Errors in dental radiographs

27 March, 2014


Dental radiographs are an essential adjunct in the diagnosis of many oral conditions. In addition to a comprehensive clinical examination, good quality dental radiographs can provide essential diagnostic information when accurately interpreted.

In order to limit the radiation dose given to a patient for diagnosis of a dental condition, practitioners are encouraged to provide relevant radiographs with referrals to Dundee Dental Hospital. This local retrospective audit of an anonymised bank of referral radiographs analysed 50 intra-oral and 50 panoramic radiographs for common errors.


The aim of this audit was to analyse and highlight common errors in the radiographs provided with referrals to Dundee Dental Hospital.

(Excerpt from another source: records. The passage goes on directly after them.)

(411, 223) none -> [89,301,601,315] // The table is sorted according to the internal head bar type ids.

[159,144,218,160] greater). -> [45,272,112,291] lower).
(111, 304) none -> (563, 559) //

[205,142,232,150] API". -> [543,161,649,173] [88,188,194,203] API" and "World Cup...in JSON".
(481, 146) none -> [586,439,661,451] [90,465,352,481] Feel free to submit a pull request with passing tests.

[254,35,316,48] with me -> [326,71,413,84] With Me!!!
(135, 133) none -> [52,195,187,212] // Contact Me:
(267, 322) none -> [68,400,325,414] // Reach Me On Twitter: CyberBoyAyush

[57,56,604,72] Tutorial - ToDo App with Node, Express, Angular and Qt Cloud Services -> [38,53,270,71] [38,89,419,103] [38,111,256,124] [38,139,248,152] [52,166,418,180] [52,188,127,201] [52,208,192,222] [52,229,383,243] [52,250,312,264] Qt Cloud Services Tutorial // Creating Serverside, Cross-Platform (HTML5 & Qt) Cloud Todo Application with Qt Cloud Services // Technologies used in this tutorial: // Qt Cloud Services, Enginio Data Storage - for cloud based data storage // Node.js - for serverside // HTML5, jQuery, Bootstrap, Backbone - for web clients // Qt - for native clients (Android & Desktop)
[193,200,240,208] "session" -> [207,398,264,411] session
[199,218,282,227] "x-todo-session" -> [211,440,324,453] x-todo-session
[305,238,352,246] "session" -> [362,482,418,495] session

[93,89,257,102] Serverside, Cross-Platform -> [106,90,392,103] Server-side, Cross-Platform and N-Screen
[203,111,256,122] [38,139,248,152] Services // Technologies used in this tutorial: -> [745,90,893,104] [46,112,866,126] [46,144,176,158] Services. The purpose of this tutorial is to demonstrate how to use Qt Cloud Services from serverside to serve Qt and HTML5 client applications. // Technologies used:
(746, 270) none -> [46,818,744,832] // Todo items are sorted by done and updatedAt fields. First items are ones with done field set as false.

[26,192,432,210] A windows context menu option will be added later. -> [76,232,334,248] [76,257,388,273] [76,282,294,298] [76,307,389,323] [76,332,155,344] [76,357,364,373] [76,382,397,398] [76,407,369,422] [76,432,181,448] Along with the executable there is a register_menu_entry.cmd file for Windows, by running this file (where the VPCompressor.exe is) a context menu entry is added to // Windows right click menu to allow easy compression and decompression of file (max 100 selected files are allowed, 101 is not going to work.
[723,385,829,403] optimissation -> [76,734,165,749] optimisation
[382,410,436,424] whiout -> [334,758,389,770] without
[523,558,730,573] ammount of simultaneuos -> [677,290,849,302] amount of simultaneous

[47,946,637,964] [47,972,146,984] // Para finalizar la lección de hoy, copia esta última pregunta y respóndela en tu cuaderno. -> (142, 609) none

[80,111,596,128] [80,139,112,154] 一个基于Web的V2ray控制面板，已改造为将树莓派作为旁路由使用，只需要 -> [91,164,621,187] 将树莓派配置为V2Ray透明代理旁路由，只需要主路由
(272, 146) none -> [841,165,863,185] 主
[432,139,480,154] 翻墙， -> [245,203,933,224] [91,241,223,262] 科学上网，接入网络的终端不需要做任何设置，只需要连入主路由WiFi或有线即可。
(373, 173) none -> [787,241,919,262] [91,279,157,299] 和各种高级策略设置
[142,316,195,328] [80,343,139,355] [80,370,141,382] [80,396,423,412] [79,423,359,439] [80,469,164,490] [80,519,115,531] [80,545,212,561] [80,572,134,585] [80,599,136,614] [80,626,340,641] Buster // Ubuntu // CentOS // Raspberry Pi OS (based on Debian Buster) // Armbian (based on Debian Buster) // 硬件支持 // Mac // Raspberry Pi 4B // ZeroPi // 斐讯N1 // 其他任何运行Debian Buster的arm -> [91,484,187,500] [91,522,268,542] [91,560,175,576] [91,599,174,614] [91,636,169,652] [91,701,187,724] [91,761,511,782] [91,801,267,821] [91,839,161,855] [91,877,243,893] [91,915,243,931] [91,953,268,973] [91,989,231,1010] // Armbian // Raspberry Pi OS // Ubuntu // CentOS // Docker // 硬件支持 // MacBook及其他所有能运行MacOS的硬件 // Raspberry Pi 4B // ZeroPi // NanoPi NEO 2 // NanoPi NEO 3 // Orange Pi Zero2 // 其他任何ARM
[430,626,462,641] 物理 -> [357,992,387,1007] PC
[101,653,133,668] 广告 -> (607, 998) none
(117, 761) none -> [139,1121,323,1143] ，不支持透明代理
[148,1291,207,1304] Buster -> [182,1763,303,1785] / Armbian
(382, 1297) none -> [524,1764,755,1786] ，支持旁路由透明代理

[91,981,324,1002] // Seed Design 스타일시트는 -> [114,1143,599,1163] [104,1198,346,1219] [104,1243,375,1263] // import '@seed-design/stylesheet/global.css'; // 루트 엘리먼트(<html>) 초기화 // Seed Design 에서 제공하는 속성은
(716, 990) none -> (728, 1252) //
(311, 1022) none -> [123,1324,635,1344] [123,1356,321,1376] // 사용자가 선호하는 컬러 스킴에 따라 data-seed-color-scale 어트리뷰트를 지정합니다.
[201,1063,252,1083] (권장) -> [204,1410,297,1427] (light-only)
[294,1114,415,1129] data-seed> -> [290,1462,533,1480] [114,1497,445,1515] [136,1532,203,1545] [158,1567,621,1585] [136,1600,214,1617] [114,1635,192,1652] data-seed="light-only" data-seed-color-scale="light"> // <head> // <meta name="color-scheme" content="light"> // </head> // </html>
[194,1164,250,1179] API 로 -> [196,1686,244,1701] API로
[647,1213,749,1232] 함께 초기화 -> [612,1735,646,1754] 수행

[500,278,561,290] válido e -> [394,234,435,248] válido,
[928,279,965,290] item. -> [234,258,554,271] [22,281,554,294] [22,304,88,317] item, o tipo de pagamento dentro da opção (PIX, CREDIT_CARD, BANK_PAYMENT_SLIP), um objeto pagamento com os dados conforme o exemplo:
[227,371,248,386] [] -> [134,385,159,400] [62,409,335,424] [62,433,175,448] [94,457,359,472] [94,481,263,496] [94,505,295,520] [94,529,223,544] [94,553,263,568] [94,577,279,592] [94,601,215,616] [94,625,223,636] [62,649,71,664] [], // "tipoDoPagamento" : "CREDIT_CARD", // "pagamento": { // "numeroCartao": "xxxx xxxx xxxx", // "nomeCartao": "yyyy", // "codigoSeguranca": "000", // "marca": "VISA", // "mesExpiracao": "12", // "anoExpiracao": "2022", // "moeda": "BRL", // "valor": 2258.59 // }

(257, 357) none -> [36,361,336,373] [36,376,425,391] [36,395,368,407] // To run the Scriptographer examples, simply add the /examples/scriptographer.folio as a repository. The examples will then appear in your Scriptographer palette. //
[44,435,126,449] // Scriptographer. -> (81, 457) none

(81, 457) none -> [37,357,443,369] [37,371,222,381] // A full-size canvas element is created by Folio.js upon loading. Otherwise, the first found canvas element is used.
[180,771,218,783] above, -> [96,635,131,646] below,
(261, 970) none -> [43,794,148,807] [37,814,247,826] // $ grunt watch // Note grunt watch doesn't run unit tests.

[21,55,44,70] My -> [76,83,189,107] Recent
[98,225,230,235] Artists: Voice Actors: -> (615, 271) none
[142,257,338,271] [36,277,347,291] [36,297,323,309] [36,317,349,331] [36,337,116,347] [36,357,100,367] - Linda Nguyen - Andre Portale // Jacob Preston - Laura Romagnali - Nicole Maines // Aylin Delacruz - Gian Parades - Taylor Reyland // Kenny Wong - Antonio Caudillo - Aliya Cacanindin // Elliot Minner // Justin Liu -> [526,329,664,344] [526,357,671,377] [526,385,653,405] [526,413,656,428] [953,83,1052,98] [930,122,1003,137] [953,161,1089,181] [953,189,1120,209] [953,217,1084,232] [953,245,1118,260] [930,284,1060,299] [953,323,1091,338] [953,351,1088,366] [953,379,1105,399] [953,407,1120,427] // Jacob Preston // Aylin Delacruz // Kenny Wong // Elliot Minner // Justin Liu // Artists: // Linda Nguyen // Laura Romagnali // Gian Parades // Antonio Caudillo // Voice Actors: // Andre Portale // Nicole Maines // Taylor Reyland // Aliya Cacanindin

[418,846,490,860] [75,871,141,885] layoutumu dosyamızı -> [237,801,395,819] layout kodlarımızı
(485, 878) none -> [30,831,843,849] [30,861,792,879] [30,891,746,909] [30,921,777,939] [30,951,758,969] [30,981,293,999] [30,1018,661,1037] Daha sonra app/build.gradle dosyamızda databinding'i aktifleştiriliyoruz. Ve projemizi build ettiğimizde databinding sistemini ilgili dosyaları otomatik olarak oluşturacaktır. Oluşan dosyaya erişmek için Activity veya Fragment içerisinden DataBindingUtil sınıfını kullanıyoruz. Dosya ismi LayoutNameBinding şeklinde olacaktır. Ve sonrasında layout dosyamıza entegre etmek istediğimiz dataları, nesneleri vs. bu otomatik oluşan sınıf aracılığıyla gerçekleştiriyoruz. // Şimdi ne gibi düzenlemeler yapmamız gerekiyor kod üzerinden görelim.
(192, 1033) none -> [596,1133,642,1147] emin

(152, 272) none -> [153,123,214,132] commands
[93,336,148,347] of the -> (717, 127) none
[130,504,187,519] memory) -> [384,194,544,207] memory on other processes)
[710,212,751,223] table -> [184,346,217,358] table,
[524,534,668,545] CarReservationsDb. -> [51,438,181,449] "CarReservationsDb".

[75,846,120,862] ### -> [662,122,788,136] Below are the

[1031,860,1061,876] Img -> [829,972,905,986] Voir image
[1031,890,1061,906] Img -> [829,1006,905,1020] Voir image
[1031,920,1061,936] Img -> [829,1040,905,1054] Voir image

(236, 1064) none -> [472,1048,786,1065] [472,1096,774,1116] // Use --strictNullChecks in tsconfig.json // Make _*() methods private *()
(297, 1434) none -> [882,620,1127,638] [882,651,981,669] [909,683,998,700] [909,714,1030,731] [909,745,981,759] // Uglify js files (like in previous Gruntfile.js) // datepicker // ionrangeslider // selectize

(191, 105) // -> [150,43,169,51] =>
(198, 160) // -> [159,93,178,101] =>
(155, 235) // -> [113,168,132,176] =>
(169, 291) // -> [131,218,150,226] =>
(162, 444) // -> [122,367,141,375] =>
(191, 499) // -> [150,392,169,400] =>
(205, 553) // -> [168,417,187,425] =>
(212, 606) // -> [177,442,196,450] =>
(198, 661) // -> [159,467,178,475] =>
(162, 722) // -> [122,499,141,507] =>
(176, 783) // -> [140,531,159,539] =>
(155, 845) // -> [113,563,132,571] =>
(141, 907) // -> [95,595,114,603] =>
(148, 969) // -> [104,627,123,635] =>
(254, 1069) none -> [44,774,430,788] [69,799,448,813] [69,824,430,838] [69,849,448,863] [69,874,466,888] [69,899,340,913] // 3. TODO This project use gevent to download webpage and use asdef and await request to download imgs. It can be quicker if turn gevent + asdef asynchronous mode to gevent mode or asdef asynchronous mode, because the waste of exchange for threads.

Audit results would then be used to provide feedback to referring practitioners on radiograph errors.


In accordance with the National Radiological Protection Board Guidance Notes for Dental Practitioners4, no more than 30 per cent of dental radiographs should have one or more errors present. We therefore set our audit target that 70 per cent of images should be devoid of common radiographic errors.


This local retrospective audit involved a review of an anonymised bank of referral radiographs sent in to Dundee Dental Hospital. A sample of 50 intra-oral and 50 panoramic radiographs were assessed.

After an initial assessor calibration stage, a spreadsheet data collection tool was used to collect the data for each type of radiograph. Only specific intra-oral subtypes and panoramic radiographs were included in our audit.

Lateral oblique, occlusal and CT radiographs were excluded. The standards we used to assess these radiographs were related to the Faculty of General Dental Practitioners’ three-point grading scale of dental radiographs2 and our assessment criteria included:

Intra-oral radiographs

  • The image should be unaffected by collimation
  • Image contrast should be such that images are clearly visible
  • Horizontal angulation should be such that the inter-proximal surfaces of teeth can be identified
  • Vertical angulation should be such that there is no elongation or foreshortening of the image
  • Images should be devoid of artefacts including; scratches, evidence of delaminated plates and evidence of cracked sensors.

Panoramic radiographs

  • Image contrast should be such that images are clearly visible
  • Patient positioning should be such that the anterior teeth are not too wide or narrow
  • Patient positioning should be such that the occlusal plane is correctly aligned (Frankfort plane horizontal)
  • Patient positioning should be such that, where appropriate, the left and right sides are similar in orientation and magnification (patient not rotated)
  • There should be no air shadows obscuring areas of interest
  • Jewellery should not be visible on the image
  • Patient should be positioned such that the intra-pupillary line is parallel to the floor (no evidence of tilting of the image).


In our sample of intra-oral radiographs, 84 per cent of the images had at least one common radiographic error present. This falls well short of our target of 70 per cent of images being devoid of common radiographic errors. The most common error was a ‘contrast’ error. As the images were digitally transferred to Dundee Dental Hospital, it was impossible to say if the contrast issues were due to an exposure error or post image capture alteration. Conversely, post image capture alteration may also have been used in these images to camouflage incorrect exposure.

Other significant errors included vertical or horizontal image angulation discrepancies. These were identified due to image elongation/foreshortening or the presence of avoidable overlap between adjacent teeth respectively. This may be due to failure to use commonly accepted methods of capturing accurate images, e.g. the use of beam aiming devices. This finding may open up the potential future project to lead and assess image capture methods utilised by referring practitioners.

Of the panoramic radiographs, 92 per cent were found to contain errors in exposure, patient positioning,

radiograph equipment or image processing/transfer. This, again, was well below our target of having 70 per cent of images devoid of common radiographic errors.

Evidence of air shadows was the most common radiographic error identified on panoramic images. In the sample population, 60 per cent of images were found to have an avoidable air shadow, i.e. patient not positioning their tongue against their palate present on the image and detracting from the information yielded.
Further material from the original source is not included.